▶ [WORKING DATA]
-=-=-

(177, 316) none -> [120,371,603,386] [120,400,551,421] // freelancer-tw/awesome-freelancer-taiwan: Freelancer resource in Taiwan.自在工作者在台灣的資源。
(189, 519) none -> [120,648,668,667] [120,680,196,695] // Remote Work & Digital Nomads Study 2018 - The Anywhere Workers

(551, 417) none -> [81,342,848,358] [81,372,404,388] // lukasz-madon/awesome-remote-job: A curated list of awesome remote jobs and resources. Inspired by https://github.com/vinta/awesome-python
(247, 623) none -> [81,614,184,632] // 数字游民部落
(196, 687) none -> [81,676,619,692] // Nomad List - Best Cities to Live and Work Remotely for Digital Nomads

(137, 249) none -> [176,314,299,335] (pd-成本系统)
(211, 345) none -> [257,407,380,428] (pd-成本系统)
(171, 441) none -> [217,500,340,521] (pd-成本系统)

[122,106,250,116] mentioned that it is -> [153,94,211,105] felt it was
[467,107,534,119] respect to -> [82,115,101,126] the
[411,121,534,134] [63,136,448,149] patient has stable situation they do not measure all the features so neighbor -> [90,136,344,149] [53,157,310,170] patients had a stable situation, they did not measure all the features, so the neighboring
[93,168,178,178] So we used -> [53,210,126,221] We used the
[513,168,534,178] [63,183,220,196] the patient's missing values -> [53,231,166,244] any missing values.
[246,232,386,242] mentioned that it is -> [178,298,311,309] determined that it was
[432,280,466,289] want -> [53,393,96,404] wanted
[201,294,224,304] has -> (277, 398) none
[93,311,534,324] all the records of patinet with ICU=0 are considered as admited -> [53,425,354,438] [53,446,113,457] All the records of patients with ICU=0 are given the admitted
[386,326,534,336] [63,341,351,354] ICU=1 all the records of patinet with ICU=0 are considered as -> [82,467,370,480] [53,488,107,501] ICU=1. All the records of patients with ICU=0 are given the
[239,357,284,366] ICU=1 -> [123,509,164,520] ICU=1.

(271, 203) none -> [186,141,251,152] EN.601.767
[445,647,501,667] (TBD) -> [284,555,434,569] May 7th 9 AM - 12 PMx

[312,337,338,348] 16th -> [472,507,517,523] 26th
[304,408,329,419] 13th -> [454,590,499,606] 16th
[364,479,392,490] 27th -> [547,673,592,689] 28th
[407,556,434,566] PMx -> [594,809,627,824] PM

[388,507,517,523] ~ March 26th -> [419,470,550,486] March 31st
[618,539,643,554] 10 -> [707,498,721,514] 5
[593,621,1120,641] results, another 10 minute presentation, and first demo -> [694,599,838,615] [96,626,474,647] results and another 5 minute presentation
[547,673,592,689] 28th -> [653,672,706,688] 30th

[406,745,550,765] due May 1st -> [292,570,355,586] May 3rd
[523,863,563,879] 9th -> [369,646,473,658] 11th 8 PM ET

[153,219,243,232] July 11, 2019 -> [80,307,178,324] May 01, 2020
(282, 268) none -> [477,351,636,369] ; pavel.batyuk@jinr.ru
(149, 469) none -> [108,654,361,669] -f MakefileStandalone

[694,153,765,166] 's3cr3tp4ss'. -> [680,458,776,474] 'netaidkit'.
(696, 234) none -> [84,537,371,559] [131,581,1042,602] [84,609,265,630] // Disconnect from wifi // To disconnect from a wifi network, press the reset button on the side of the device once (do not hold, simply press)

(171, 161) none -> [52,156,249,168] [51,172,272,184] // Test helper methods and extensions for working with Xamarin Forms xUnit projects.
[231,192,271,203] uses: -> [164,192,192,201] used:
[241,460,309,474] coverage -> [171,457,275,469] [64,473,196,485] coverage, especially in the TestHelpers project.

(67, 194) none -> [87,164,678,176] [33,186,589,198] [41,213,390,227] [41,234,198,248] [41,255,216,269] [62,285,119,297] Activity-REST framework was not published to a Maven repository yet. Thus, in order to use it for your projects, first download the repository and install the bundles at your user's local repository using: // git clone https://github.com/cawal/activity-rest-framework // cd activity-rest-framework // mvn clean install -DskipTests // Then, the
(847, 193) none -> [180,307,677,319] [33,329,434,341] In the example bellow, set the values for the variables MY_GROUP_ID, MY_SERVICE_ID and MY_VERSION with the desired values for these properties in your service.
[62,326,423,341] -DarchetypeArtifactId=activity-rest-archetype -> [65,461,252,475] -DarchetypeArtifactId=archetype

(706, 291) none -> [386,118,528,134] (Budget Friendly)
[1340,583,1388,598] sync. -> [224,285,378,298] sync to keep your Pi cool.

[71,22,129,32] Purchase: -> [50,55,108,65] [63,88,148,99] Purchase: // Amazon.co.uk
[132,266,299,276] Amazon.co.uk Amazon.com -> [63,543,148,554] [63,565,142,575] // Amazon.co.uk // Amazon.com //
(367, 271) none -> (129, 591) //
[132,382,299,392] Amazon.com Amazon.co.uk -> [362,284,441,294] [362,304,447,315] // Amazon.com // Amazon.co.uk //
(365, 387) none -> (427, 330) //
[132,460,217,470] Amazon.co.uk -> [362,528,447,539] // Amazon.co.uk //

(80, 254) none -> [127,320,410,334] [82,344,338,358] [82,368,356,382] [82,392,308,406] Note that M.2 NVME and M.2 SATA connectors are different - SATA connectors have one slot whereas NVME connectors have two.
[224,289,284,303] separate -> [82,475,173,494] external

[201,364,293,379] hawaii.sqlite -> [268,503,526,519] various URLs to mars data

-=-=-

▶ [TASK BRIEF]
Filter this listing and copy only the lines holding the word "activity".

▶ [ANSWER SPACE]
(67, 194) none -> [87,164,678,176] [33,186,589,198] [41,213,390,227] [41,234,198,248] [41,255,216,269] [62,285,119,297] Activity-REST framework was not published to a Maven repository yet. Thus, in order to use it for your projects, first download the repository and install the bundles at your user's local repository using: // git clone https://github.com/cawal/activity-rest-framework // cd activity-rest-framework // mvn clean install -DskipTests // Then, the
[62,326,423,341] -DarchetypeArtifactId=activity-rest-archetype -> [65,461,252,475] -DarchetypeArtifactId=archetype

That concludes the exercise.